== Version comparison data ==
··········
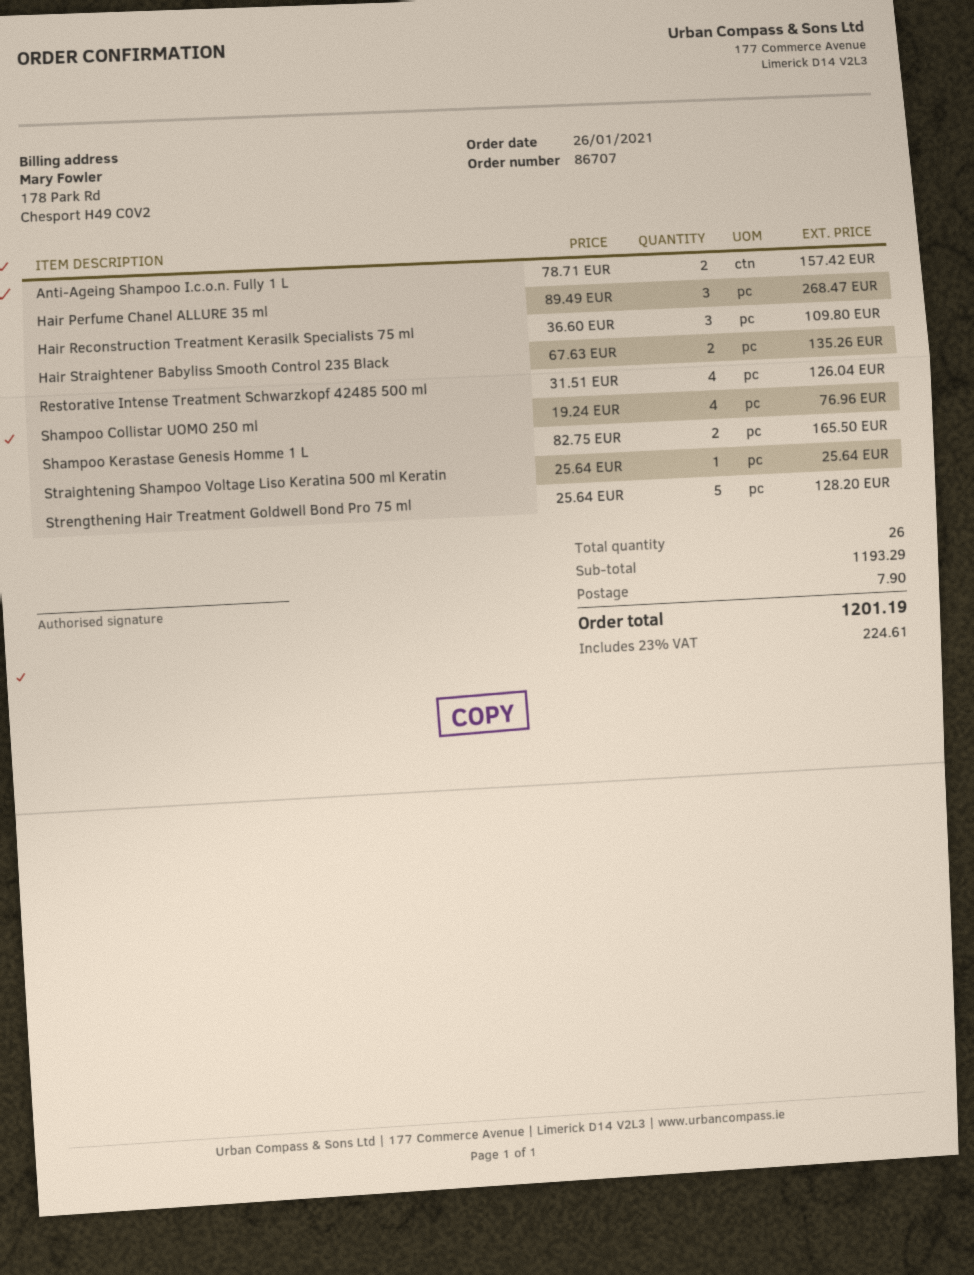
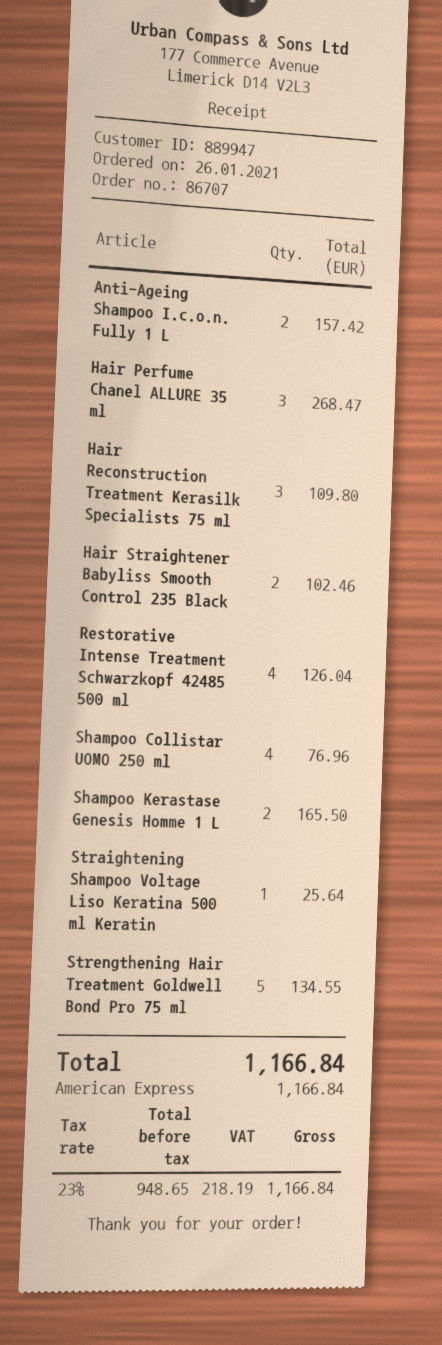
Hair Straightener Babyliss Smooth Control 235 Black: 2 for 135.26 -> 2 for 102.46
Strengthening Hair Treatment Goldwell Bond Pro 75 ml: 5 for 128.20 -> 5 for 134.55
shipping: 7.90 -> none
tax: 23% = 224.61 -> 23% = 218.19
total: 1201.19 -> 1166.84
··········
== Exercise directions ==
Type out all the records verbatim, minus images.

== Solution to this problem ==
Hair Straightener Babyliss Smooth Control 235 Black: 2 for 135.26 -> 2 for 102.46
Strengthening Hair Treatment Goldwell Bond Pro 75 ml: 5 for 128.20 -> 5 for 134.55
shipping: 7.90 -> none
tax: 23% = 224.61 -> 23% = 218.19
total: 1201.19 -> 1166.84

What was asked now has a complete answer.